_What you have to do_
As the answer, set down the lines below from the one containing "0px; top: 247px;" through the one containing "-207,21 +207,21 @@", exactly and inclusively, and no others.

_Available data_

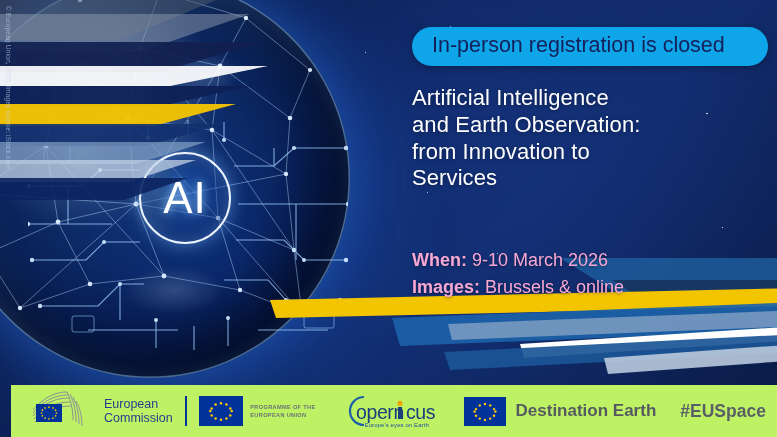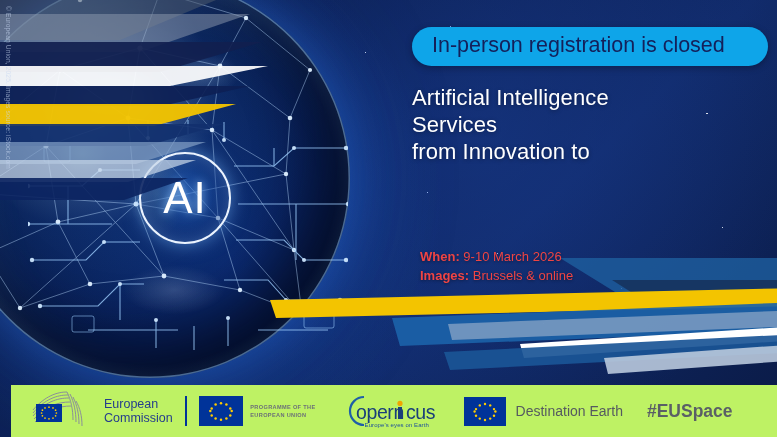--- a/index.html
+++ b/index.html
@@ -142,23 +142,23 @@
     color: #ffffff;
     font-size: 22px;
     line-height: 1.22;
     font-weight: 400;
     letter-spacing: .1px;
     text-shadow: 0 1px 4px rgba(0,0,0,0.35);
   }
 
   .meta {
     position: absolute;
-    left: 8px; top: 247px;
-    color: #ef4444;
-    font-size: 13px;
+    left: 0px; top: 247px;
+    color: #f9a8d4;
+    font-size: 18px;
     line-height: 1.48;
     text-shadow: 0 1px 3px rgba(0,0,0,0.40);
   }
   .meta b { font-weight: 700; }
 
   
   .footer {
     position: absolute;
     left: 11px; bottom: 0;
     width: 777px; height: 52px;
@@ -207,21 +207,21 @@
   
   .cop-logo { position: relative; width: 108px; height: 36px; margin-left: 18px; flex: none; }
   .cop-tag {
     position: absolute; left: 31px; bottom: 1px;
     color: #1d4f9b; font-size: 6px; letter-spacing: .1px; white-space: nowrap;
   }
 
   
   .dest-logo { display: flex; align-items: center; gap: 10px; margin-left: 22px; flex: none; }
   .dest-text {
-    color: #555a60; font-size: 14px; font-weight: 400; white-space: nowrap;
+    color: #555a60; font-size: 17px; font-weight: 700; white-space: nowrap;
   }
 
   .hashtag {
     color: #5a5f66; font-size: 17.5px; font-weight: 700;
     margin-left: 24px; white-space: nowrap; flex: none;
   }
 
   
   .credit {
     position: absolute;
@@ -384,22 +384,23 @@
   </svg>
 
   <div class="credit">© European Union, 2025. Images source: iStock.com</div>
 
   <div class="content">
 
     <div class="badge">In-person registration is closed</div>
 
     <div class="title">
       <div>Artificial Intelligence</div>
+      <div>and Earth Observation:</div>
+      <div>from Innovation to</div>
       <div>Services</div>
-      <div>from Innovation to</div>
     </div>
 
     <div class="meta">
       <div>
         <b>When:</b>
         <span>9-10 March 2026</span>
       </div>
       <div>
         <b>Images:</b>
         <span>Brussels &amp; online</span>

_Task result_
+    left: 0px; top: 247px;
+    color: #f9a8d4;
+    font-size: 18px;
     line-height: 1.48;
     text-shadow: 0 1px 3px rgba(0,0,0,0.40);
   }
   .meta b { font-weight: 700; }
 
   
   .footer {
     position: absolute;
     left: 11px; bottom: 0;
     width: 777px; height: 52px;
@@ -207,21 +207,21 @@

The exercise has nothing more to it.